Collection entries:
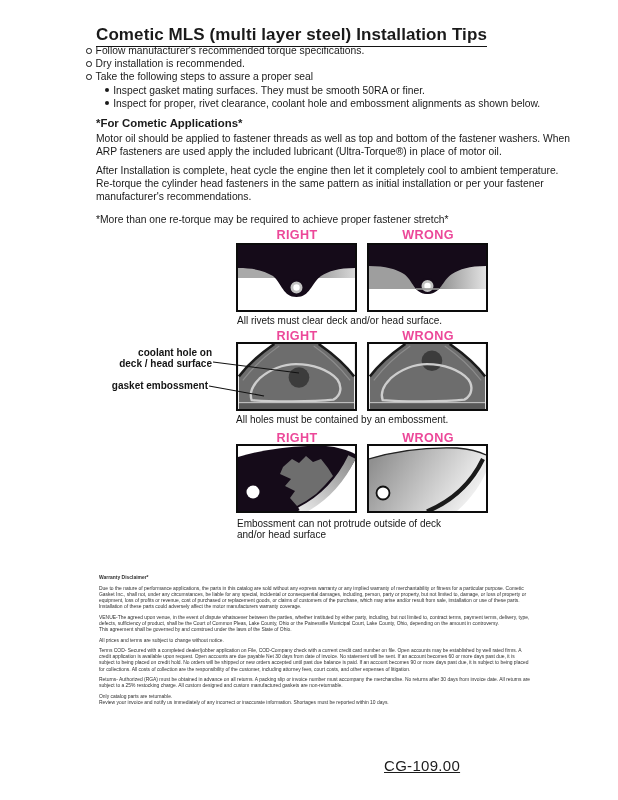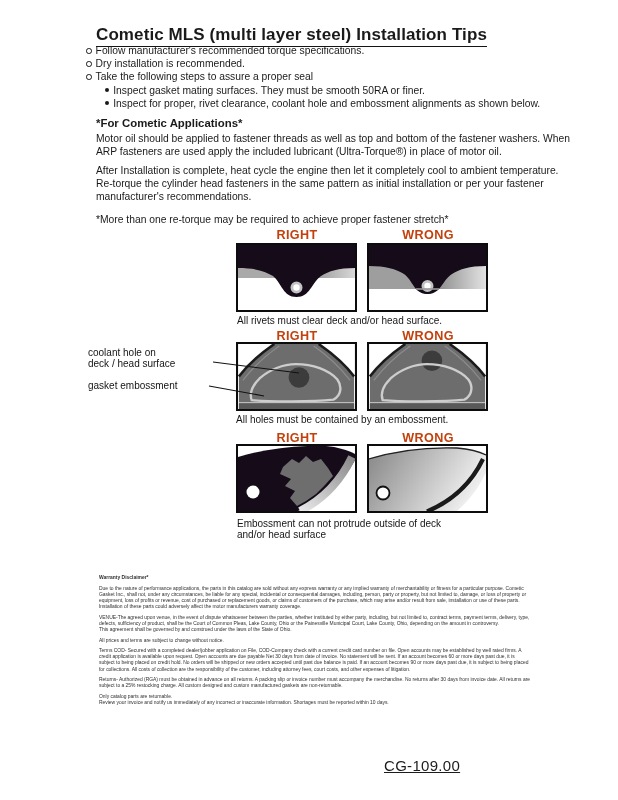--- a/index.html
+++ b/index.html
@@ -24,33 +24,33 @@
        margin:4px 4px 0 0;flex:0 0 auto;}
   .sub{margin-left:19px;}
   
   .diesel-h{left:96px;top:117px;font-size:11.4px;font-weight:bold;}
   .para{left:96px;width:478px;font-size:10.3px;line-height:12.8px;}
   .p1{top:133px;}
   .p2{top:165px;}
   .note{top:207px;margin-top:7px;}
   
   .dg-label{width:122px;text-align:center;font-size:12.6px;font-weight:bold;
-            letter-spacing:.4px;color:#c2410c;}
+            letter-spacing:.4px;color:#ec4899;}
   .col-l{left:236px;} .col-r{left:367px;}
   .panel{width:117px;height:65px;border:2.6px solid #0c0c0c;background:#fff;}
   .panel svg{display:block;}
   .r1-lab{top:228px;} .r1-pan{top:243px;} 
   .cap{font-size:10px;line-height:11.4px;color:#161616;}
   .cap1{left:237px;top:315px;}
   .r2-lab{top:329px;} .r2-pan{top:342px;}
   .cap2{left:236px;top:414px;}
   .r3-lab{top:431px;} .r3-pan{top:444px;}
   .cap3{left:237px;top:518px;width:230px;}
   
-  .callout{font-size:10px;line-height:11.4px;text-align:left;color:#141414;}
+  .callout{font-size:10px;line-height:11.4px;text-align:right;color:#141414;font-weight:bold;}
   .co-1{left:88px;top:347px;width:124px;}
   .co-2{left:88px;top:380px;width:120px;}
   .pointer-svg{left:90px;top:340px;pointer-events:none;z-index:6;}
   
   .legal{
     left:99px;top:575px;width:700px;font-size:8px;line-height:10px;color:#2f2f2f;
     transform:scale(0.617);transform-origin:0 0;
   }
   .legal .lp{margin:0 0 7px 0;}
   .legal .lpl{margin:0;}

Task description: Your task is to transcribe exactly the lines from the one with "transform:scale(0.617);transform-origin:0 0;" through the end of the data, both included, and nothing besides.

Result below:
     transform:scale(0.617);transform-origin:0 0;
   }
   .legal .lp{margin:0 0 7px 0;}
   .legal .lpl{margin:0;}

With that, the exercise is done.